Physically Developing from an Idea

by ironwood18. Posted on Sep 16, 2020    0    4

Hi All,

So I’m gonna be broad in my description with you guys to protect any chance from my idea being stolen, but here is a random but practical example that explains the dilemma I am facing:

Say I thought of a great modification to the sprayer head of a cleaning bottle. Instead of a trigger type mechanism, it used something similar to the head of a spray paint can. I know the idea could potentially be impactful, but I have no idea on how to develop this idea into a physical product or outcome. Obviously, I don’t want to start producing plastic spray bottles, so I would want to license or sell my “modification” to a large manufacturer, such as Lysol. The issue faced is that I’m just your average Joe, and have no way of producing a spray paint can type mechanism in my garage. How do I go about either producing this idea into a physical product that I can show and propose to a company, or sell the idea without having it stolen?

So obviously I am not trying to reinvent the spray can here, but that pretty much describes the issue I am having. Got an idea I would like to sell to a larger company, but not sure the route I need to begin to do this.



  ironwood18 1

Just to be clear, the spray bottle is not actually my idea. I just made that up as an example to describe the dilemma to my idea.

AnonJian 1

>So obviously I am not trying to reinvent the spray can here

Right you're trying to reinvent the trigger sprayer obviously. Is this like a test or something?

Two issues. One is even trying to give away the idea is difficult if the company in question, such as Lysol, has no evidence of dealing with outsiders. The vast majority of companies will destroy anything that suggests it is an idea submission. They may have spent money, time and effort on the very idea and could be in the middle of launching just such a product, and now they hit a stumbling block and the possible PR nightmare of somebody bad mouthing them as a ripoff only due to happenstance. So getting paid is even trickier.

Next is making a case. Obviously you think your idea is inherently awesome. That is a term I came up for when, just hearing about a shower thought, you're like ... yes, Yes, Oh GOD YESS! ... Ideagasm. Problem being that is a made up term for a mental condition idea guys suffer from, bless their heart.

Um ... nobody else thinks that idea is 'awesome.' On your side it is the answer to everybody's problem. On the business side it is a stack of business, marketing and facilities problems that haven't been solved nor acknowledged.

We have people like this in business. We call them employees. They propose all manner of off-kilter idea -- such as a pressure spray can any eighth grader can go to a search enging and find as costing out at a $2.4 million dollar retool of a fill line (what bottlers call their production line, but you know that) without the inevitable glitches and workarounds, trial and error, and first production run.

One might get the idea the reason for the trigger sprayer in the first place is there is a production cost savings versus a pressure fill line. That one would be in stark contrast to nine-hundred-ninety-nine idea guys. Massive costs and liabilities shoved 'off books' being the trait of the Enron and the idea guy.

Without any sort of market proof anybody anywhere gives a damn. Everybody has employees who pepper everybody in management just like idea guys from outside. The ideas have no basis in reality, because some cubical monkey hasn't the faintest notion of what the production process is like.
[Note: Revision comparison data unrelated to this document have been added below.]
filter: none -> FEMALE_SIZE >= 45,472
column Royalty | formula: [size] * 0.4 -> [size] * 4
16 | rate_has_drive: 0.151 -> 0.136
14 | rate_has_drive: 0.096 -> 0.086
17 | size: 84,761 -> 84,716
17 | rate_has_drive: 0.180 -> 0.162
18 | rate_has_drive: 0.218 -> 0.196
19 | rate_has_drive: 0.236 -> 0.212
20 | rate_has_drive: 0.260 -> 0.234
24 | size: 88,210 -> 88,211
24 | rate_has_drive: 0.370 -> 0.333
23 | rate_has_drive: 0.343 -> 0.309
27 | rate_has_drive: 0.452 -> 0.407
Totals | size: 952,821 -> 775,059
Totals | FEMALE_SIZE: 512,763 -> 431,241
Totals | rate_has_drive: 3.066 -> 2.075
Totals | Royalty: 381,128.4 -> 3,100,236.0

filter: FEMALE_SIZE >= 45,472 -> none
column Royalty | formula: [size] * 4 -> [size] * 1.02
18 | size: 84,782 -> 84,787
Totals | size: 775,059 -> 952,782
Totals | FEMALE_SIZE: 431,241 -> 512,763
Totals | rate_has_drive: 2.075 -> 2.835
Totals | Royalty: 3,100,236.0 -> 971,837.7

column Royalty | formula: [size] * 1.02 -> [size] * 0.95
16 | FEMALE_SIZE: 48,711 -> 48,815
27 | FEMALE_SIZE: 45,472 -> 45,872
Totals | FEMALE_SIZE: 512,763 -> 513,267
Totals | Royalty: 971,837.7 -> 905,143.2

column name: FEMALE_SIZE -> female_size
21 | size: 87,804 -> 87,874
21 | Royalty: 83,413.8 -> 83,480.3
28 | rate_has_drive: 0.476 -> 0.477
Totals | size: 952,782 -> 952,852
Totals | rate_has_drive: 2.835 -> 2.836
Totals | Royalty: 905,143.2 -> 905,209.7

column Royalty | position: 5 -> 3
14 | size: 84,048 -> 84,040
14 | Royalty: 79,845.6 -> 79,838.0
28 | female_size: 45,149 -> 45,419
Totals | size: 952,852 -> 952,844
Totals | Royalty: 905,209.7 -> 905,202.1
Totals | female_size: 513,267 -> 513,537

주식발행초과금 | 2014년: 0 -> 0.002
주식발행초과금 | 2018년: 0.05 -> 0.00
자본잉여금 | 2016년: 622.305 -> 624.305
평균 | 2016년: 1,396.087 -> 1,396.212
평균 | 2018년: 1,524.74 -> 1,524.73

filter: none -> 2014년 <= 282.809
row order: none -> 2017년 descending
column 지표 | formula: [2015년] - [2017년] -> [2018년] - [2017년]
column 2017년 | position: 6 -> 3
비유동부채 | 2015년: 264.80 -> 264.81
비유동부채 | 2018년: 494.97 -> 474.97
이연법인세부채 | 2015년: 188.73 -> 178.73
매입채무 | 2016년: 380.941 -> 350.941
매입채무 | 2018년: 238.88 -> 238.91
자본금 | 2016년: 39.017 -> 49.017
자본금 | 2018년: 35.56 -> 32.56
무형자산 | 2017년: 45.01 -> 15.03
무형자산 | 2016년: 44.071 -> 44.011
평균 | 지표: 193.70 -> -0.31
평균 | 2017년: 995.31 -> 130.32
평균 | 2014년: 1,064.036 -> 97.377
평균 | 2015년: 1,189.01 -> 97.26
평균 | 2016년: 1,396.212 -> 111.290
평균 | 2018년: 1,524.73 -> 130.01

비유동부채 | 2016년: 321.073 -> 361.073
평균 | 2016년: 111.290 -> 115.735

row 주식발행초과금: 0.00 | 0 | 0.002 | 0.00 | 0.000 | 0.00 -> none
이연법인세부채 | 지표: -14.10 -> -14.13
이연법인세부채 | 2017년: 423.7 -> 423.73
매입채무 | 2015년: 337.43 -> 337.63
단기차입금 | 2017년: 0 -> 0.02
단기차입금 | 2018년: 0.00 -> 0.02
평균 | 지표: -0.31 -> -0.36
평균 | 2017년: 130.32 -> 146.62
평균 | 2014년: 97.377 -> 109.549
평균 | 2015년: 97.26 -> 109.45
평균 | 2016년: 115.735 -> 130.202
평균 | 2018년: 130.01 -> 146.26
Production lines are just magical 'make stuff' machines ... Car ... Trigger Sprayer ... Star Ship .... there's just a big ol' cartoon knob on the side you turn to the thing you want out. The idea is always the 'hard part.'

You have to pay employees else the economy would collapse (I mean worse than it is.) You know these people within the company because their desk has been moved into the basement next to the boiler.

I like the idea guy. When I pop their little cartoon thought bubble and present the realities and reasoning, they tend to react like a five-year-old presented with the physics of rainbows. I have honestly gotten make-believe adults trying to "nuh-uh" me in retorts. Satisfied as any infant their intricate rebuttal of guttural noise has invalidated the argument.

This applies to about half these postings. Now all you have to do is substitute the keywords with your idea and the industry in question.

tll;dr It's a notion wrapped in a manic high of self aggrandisement. Pop it into the mail along with the bill and hold your breath. Because who the hell cares if what you spent forty-eight seconds on didn't pay off.

VegasOldPerv 1
  1. Search patents to ensure it isn't already patented.
  2. Apply for a patent.
  3. Have a lawyer draw up an NDA.
  4. Shop your patent to prospective buyers.
  5. Profit?
Putrid-Excitement 2

there is probably zero incentive to change to this new cap. It works well enough and they won't pay even cents to this new thing. 2 cents for millions of bottles is hundreds of thousands of dollars. The only way to go for this is if you see a certain product that does not work with a trigger sprayer, and yours is worth the extra cost. I could be wrong but it seems like a tough one. If you know how to make this thing, and sell the patent to a company then you could possibly do it. But, you should probably know a bit about how easy these things are able to be legally copied and stolen. Looking at how other people have sold some type of similar product will give you some insights to what you might want to do.